简体   繁体   中英

PHP regex href with title not set

I'm trying to create a function in PHP that would search in a string for all a href occurences and if title is not set it should replace it with the text value between > text </a> I don't know what is the best way to do it, thinking about something like:

$s = preg_replace('/<  a[^>]*?href=[\'"](.*?)[\'"][^>]*?title=[\'"](.*?)[\'"][^>]*?>(.*?)<\/a>/si','<  a href="$1" title="$2">$3</a>',$s);

How can I check in the regex to see if $2 is set and if it isn't replace it with $3, also $3 can be something like img src="..." alt="..." and in this case I would like to get the value of alt.

First of all I would like to know if this can be done in PHP and how, but any help would be apreciated.
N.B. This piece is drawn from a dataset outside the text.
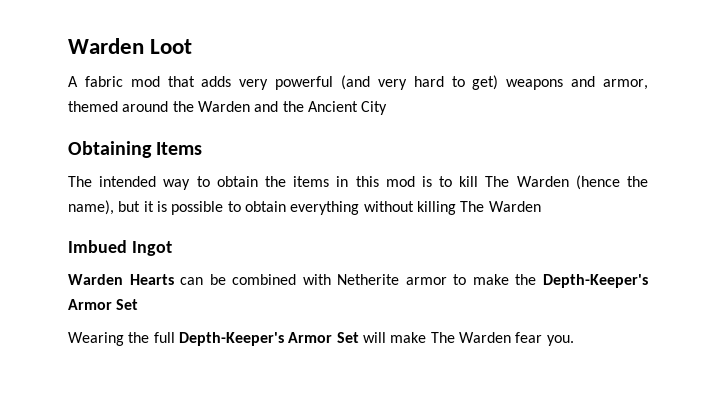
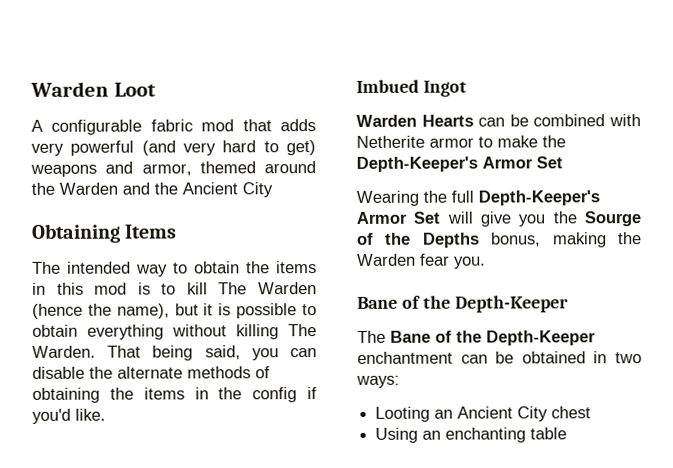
(78, 81) none -> [51,119,143,135] configurable
[488,201,541,212] Warden -> [32,345,317,361] [32,366,270,379] [32,387,317,403] [32,408,106,424] Warden. That being said, you can disable the alternate methods of obtaining the items in the config if you'd like.
[390,332,574,346] make The Warden fear you. -> [480,211,641,227] [356,232,642,248] [357,253,486,269] [357,295,569,313] [357,330,596,346] [357,351,642,364] [356,375,400,388] [375,406,592,422] [375,427,568,443] give you the Sourge of the Depths bonus, making the Warden fear you. // Bane of the Depth-Keeper // The Bane of the Depth-Keeper enchantment can be obtained in two ways: // Looting an Ancient City chest // Using an enchanting table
Maybe presume it is not going to be set and look for title='' only:

$preg_replace("/<a[^>]*?href=[\'\"](.*?)[\'\"][^>]*?title=''>(.*?)<\/a>/i","<a href='$1' title='$2'>$2</a>","<a href='http://google.com' title=''>Google</a>");

Output:

<a href='http://google.com' title='Google'>Google</a>

Good luck.

EDIT

Sorry, not too sure what you mean by:

also $3 can be something like img src="..." alt="..." and in this case I would like to get the value of alt.

Isn't $3 in your example the link text?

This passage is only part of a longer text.